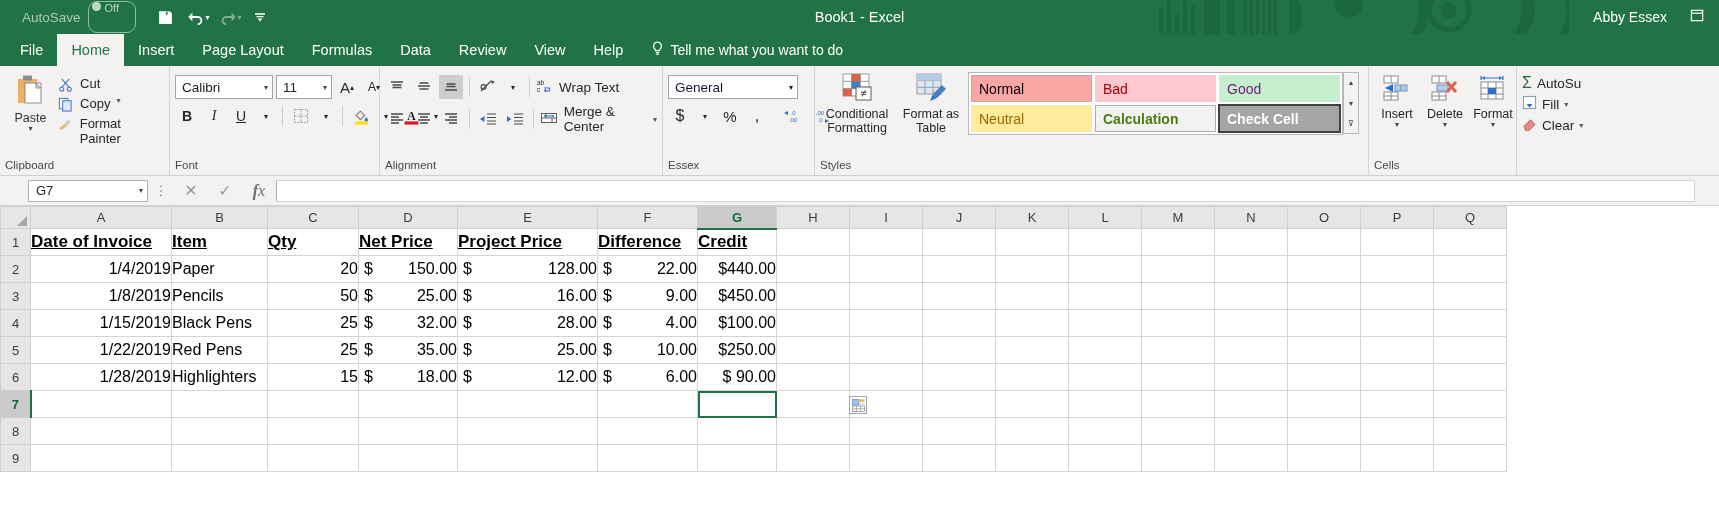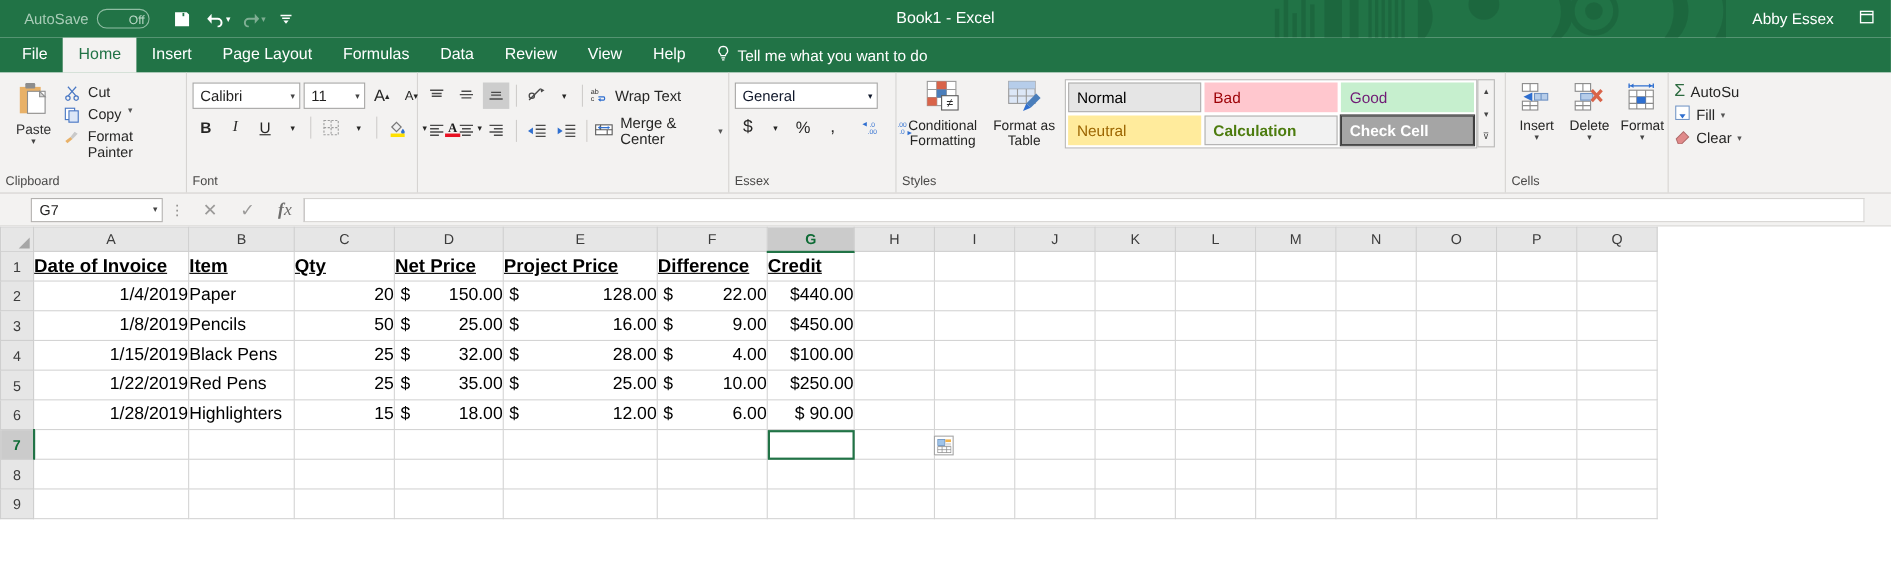--- a/index.html
+++ b/index.html
@@ -25,23 +25,23 @@
     position: absolute; right: 150px; top: -10px;
     width: 420px; height: 60px;
     opacity: .55; pointer-events: none;
   }
   .autosave {
     display: flex; align-items: center; gap: 7px;
     margin-left: 22px; z-index: 2;
   }
   .autosave-label { color: #a9cdb8; font-size: 13.5px; }
   .toggle {
-    width: 48px; height: 18px; border-radius: 9px;
-    border: 1px solid #8fbda3; display: flex; align-items: flex-end;
-    padding: 0 3px; gap: 4px; flex-direction: column;
+    width: 48px; height: 32px; border-radius: 9px;
+    border: 1px solid #8fbda3; display: flex; align-items: flex-start;
+    padding: 0 3px; gap: 4px;
   }
   .toggle .knob { width: 9px; height: 9px; border-radius: 50%; background: #bcd9c8; }
   .toggle .off { color: #bcd9c8; font-size: 11px; }
 
   .qat { display: flex; align-items: center; gap: 2px; margin-left: 16px; z-index: 2; }
   .qat-btn {
     width: 28px; height: 26px; display: flex; align-items: center; justify-content: center;
     color: #ffffff;
   }
   .qat-btn.dim { color: #7fae93; }
@@ -497,20 +497,21 @@
                   <path stroke="#2f6fd0" stroke-width="1.1" d="M5 6h8"></path>
                   <path fill="#2f6fd0" d="M5.5 4.6L3.4 6l2.1 1.4zM12.5 4.6L14.6 6l-2.1 1.4z"></path>
                 </svg>
             </span>
             <span>Merge &amp; Center</span>
             <span class="mini-caret">▾</span>
           </span>
         </div>
       </div>
     </div>
+    <div class="group-label">Alignment</div>
   </div>
 
   <div class="group" style="width:152px;">
     <div class="group-body">
       <div class="align-rows" style="width:100%;">
         <div class="row">
           <div class="numfmt">
             <span>General</span>
             <span class="cc" style="font-size:8px;">▾</span>
           </div>
@@ -560,21 +561,21 @@
           <rect x="4" y="2" width="24" height="20" fill="#dce7f7" stroke="#9a9a9a"></rect>
           <path stroke="#9a9a9a" d="M4 8.6h24M4 15.3h24M12 2v20M20 2v20"></path>
           <rect x="4" y="2" width="24" height="6.6" fill="#b6cdea"></rect>
           <path fill="#4a7ebb" d="M20 22l9-9 4 4-9 9z"></path>
           <path fill="#2f6fd0" d="M20 22l-3 7 7-3z"></path>
         </svg>
         <span class="lbl">Format as Table</span>
       </div>
       <div style="display:flex;align-items:flex-start;">
         <div class="gallery">
-          <div class="gcell" style="background: #e5e5e5; color: rgb(0, 0, 0); border: 1px solid rgb(176, 175, 174);">
+          <div class="gcell" style="background: #fca5a5; color: rgb(0, 0, 0); border: 1px solid rgb(176, 175, 174);">
               <span>Normal</span>
             </div>
           <div class="gcell" style="background: rgb(255, 199, 206); color: rgb(156, 0, 6); border: 1px solid transparent;">
               <span>Bad</span>
             </div>
           <div class="gcell" style="background: rgb(198, 239, 206); color: #701a75; border: 1px solid transparent;">
               <span>Good</span>
             </div>
           <div class="gcell" style="background: rgb(255, 235, 156); color: rgb(156, 101, 0); border: 1px solid transparent;">
               <span>Neutral</span>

==============================

#### Action item:
Go through the listing above and return each line where the word "flex" occurs.

#### Output for this task:
     display: flex; align-items: center; gap: 7px;
-    border: 1px solid #8fbda3; display: flex; align-items: flex-end;
-    padding: 0 3px; gap: 4px; flex-direction: column;
+    border: 1px solid #8fbda3; display: flex; align-items: flex-start;
   .qat { display: flex; align-items: center; gap: 2px; margin-left: 16px; z-index: 2; }
     width: 28px; height: 26px; display: flex; align-items: center; justify-content: center;
       <div style="display:flex;align-items:flex-start;">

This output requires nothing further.